For dephosphorylation of GEF-H1 immunoprecipitates with PP2A, cells were lysed in phosphatase lysis buffer (50 mM Tris pH 7.5, 150 mM NaCl, 1 mM EDTA pH 8, 1% v/v NP40, 1 mM dithiothreitol, 1 mM phenylsulfonylfluoride with Complete Protease Inhibitor cocktail (Roche)), and immunoprecipitates were washed twice with lysis buffer then three times with PP2A phosphatase buffer (20 mM HEPES pH 8, 1 mM dithiothreitol and 1 mM MnCl2).
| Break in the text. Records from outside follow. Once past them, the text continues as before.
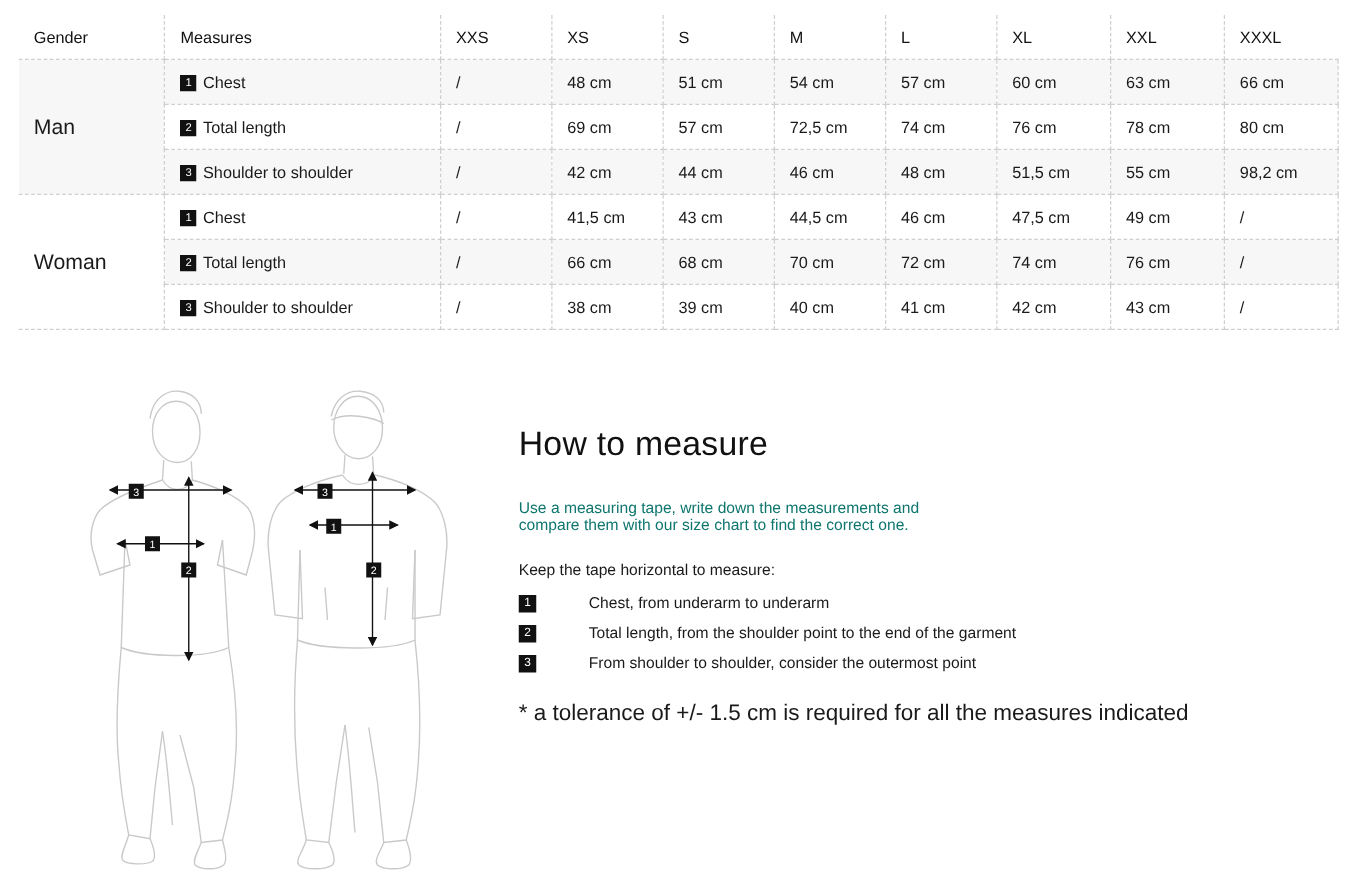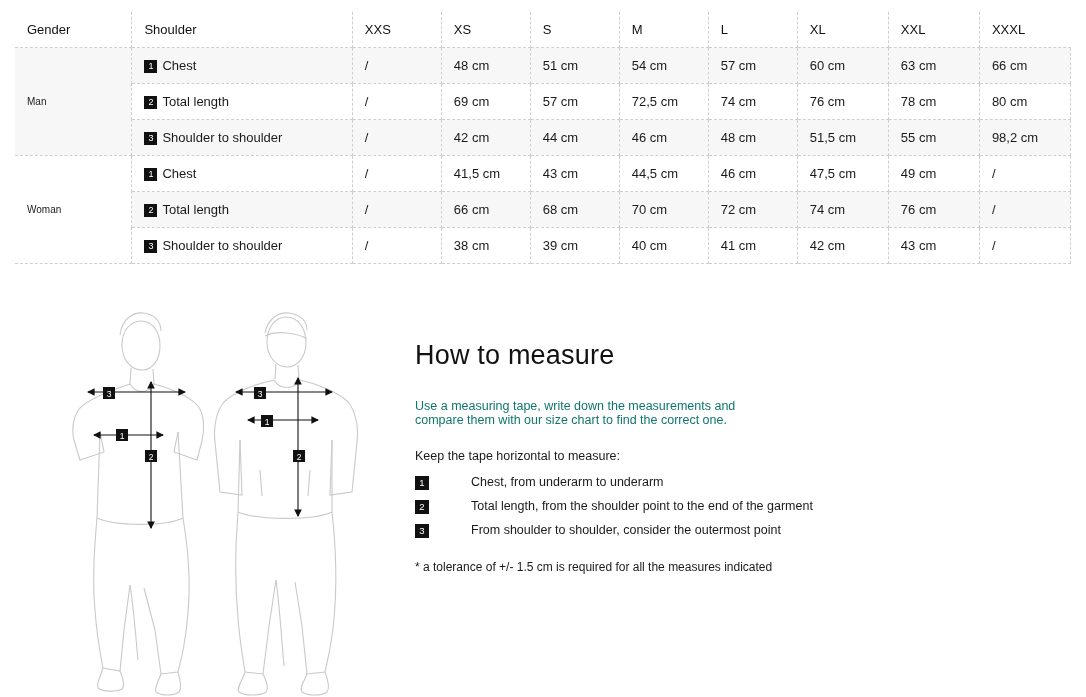--- a/index.html
+++ b/index.html
@@ -56,21 +56,21 @@
   }
   table.size-chart thead th:first-child { border-left: none; }
   table.size-chart thead th:last-child { border-right: none; }
 
   col.c-gender   { width: 113px; }
   col.c-measure  { width: 213px; }
   col.c-size     { width: 86px; }
   col.c-size-w   { width: 88px; }
 
   .gender-cell {
-    font-size: 10px;
+    font-size: 17px;
     color: #1a1a1a;
     border-left: none !important;
     vertical-align: middle;
   }
   .row-shaded td { background: #f7f7f7; }
   .row-plain td { background: #ffffff; }
 
   .measure-cell {
     white-space: nowrap;
   }
@@ -144,21 +144,21 @@
     flex: 0 0 auto;
     width: 14px;
     height: 14px;
     line-height: 14px;
     font-size: 9.5px;
     margin-right: 18px;
     margin-top: 1px;
   }
   .measure-list b { font-weight: normal; margin-left: 24px; }
   .note {
-    font-size: 12px;
+    font-size: 18px;
     color: #1a1a1a;
     margin: 0;
   }
 </style>
 </head>
 <body>
 
 <div class="page">
 
   <div class="table-wrap">
@@ -171,21 +171,21 @@
         <col class="c-size">
         <col class="c-size">
         <col class="c-size">
         <col class="c-size-w">
         <col class="c-size-w">
         <col class="c-size-w">
       </colgroup>
       <thead>
         <tr>
           <th>Gender</th>
-          <th>Shoulder</th>
+          <th>Measures</th>
           <th>XXS</th>
           <th>XS</th>
           <th>S</th>
           <th>M</th>
           <th>L</th>
           <th>XL</th>
           <th>XXL</th>
           <th class="last">XXXL</th>
         </tr>
       </thead>

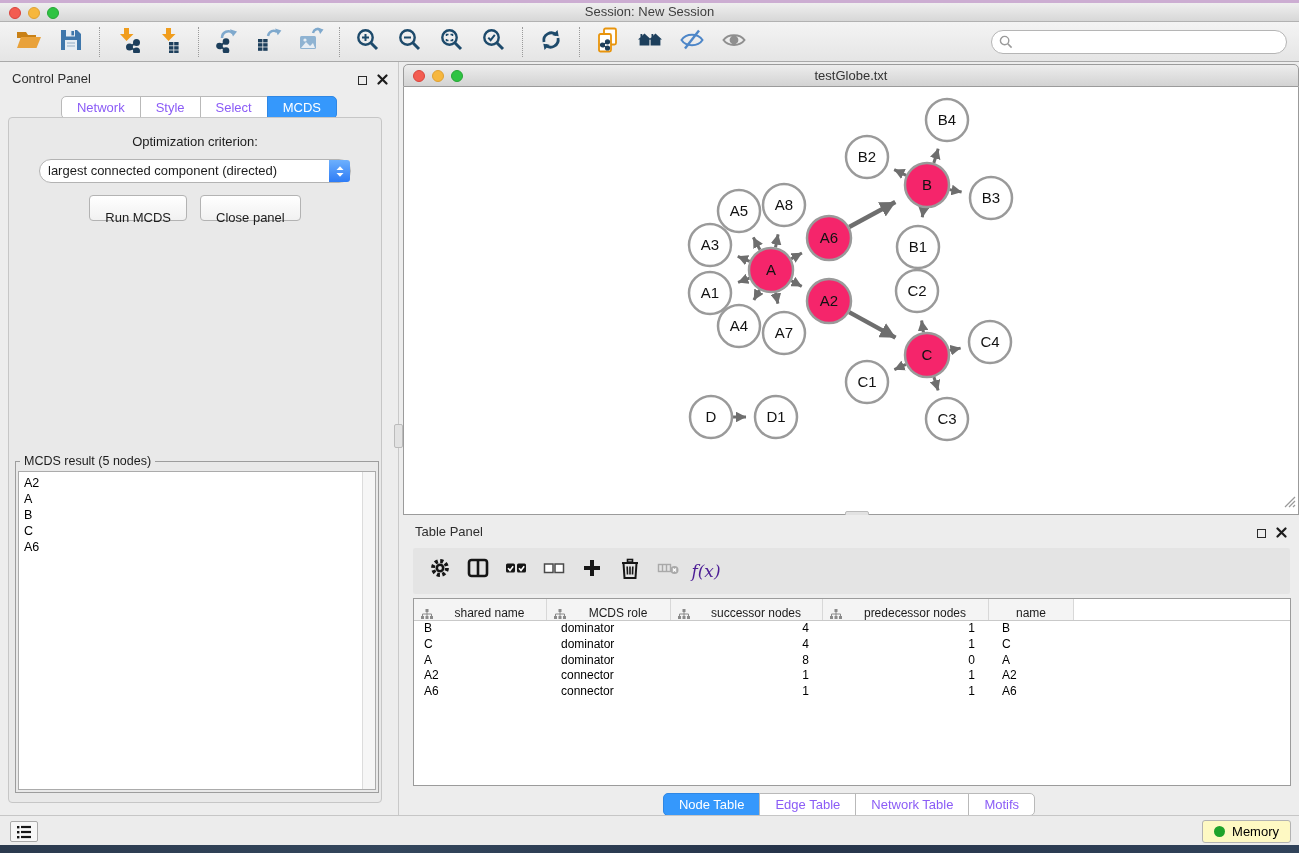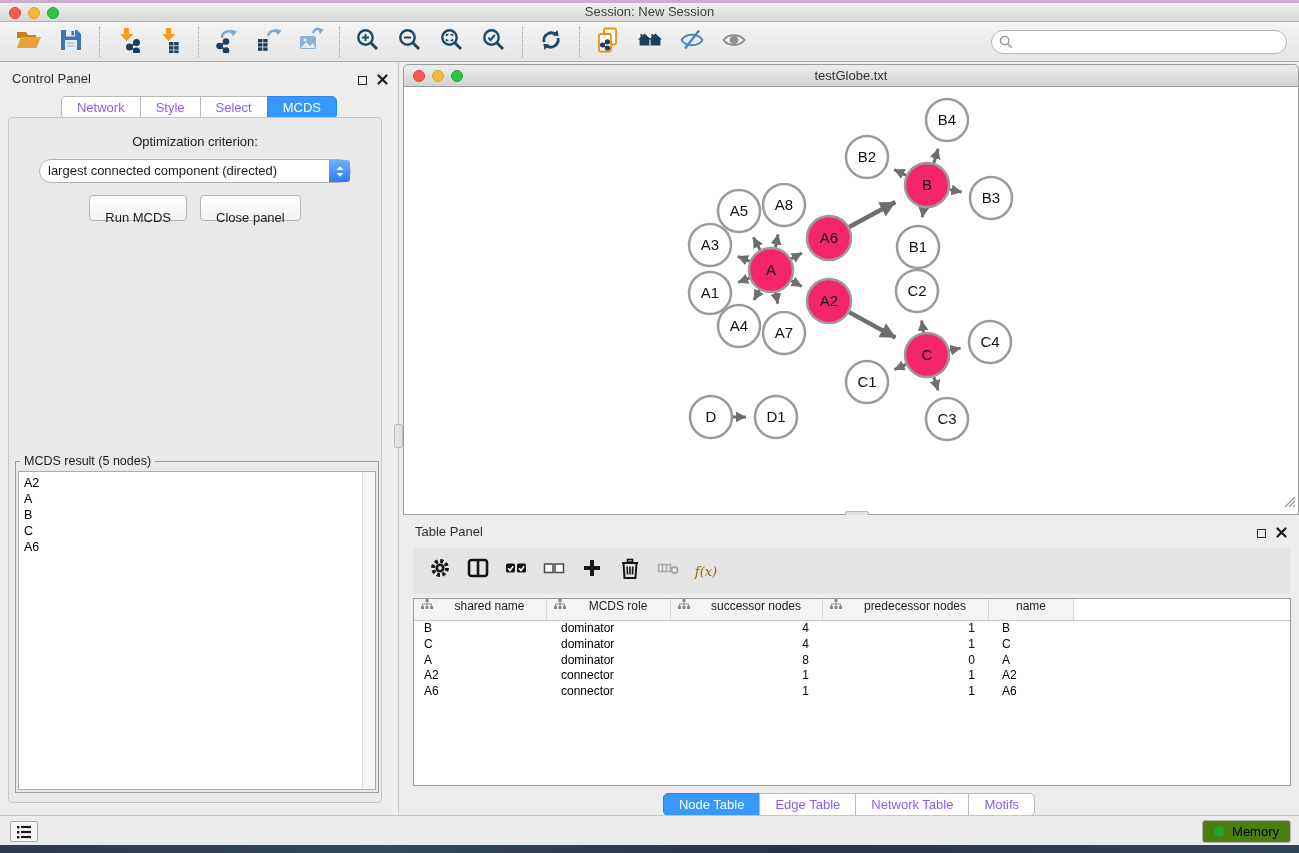--- a/index.html
+++ b/index.html
@@ -85,44 +85,44 @@
     background: #e2e2e2; border: 1px solid #bbb; border-radius: 2px; }
 
   
   .table-panel { position: absolute; left: 399px; top: 515px; right: 0; height: 300px;
     background: #ededed; }
   .tp-title { position: absolute; left: 16px; top: 9px; font-size: 13px; color: #2e2e2e; }
   .tp-icons { position: absolute; right: 12px; top: 9px; display: flex; gap: 10px; align-items: center; }
   .tp-toolbar { position: absolute; left: 14px; right: 9px; top: 33px; height: 46px;
     background: #e4e4e4; border-radius: 2px; display: flex; align-items: center; gap: 0; padding-left: 8px; }
   .tp-tool { width: 38px; height: 36px; display: flex; align-items: center; justify-content: center; }
-  .fx-label { font-family: "DejaVu Serif", serif; font-style: italic; font-size: 13px; color: #a16207; }
+  .fx-label { font-family: "DejaVu Serif", serif; font-style: italic; font-size: 17px; color: #4c1d95; }
   .node-table { position: absolute; left: 14px; right: 8px; top: 83px; height: 188px;
     background: #fff; border: 1px solid #9b9b9b; overflow: hidden; }
   .nt-header { display: flex; height: 22px; border-bottom: 1px solid #c9c9c9; }
-  .nt-hcell { display: flex; align-items: flex-start; background: #f4f4f4; border-right: 1px solid #d8d8d8;
+  .nt-hcell { display: flex; align-items: flex-end; background: #f4f4f4; border-right: 1px solid #d8d8d8;
     font-size: 12px; color: #1c1c1c; }
   .nt-hcell .ic { margin-left: 7px; display: flex; }
   .nt-hcell .lbl { flex: 1; text-align: center; padding: 0 4px; }
   .nt-row { display: flex; height: 15.8px; }
   .nt-cell { font-size: 12px; line-height: 15.5px; white-space: nowrap; overflow: hidden; color: #000; }
   .nt-cell.left0 { padding-left: 10px; }
   .nt-cell.left1 { padding-left: 14px; }
   .nt-cell.right { text-align: right; padding-right: 14px; }
   .nt-cell.left4 { padding-left: 13px; }
   .bottom-tabs { position: absolute; left: 0; right: 0; top: 274px; display: flex; justify-content: center; }
 
   
   .statusbar { position: absolute; left: 0; right: 0; top: 815px; height: 30px; background: #ececec;
     border-top: 1px solid #c6c6c6; }
   .list-btn { position: absolute; left: 10px; top: 5px; width: 28px; height: 21px;
     background: #f7f7f7; border: 1px solid #a9a9a9; border-radius: 2px;
     display: flex; align-items: center; justify-content: center; }
   .memory-btn { position: absolute; right: 8px; top: 4px; height: 23px; padding: 0 11px;
-    background: #4d7c0f; border: 1px solid #b3b3b3; border-radius: 3px;
+    background: #fef9c3; border: 1px solid #b3b3b3; border-radius: 3px;
     display: flex; align-items: center; gap: 7px; font-size: 13px; color: #000; }
   .mem-dot { width: 11px; height: 11px; border-radius: 50%; }
   .desktop-strip { position: absolute; left: 0; right: 0; top: 845px; height: 8px;
     background: linear-gradient(90deg, #2b3a4e, #33465c 30%, #26344a 60%, #31435a); }
 </style>
 </head>
 <body>
 
 <div class="app">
Beads were preheated with 100 μl PP2A phosphatase buffer for 10 min at 30 °C prior to the addition of 0.1 U PP2A (Upstate, 14-111) and incubation at 30 °C. Reactions were stopped by washing beads with lysis buffer containing phosphatase inhibitors and boiling beads for 10 min in 2 × sample buffer prior to SDS–polyacrylamide gel electrophoresis.

Statistical analyses

Values are expressed as means±s.d. Paired Student’s t-tests39 were performed to determine statistical significance between samples. Experiments were performed at least three times and means with P<0.05 were considered statistically significant.

Additional information

How to cite this article: Meiri, D. et al. Mechanistic insight into GPCR-mediated activation of the microtubule-associated RhoA exchange factor GEF-H1. Nat. Commun. 5:4857 doi: 10.1038/ncomms5857 (2014).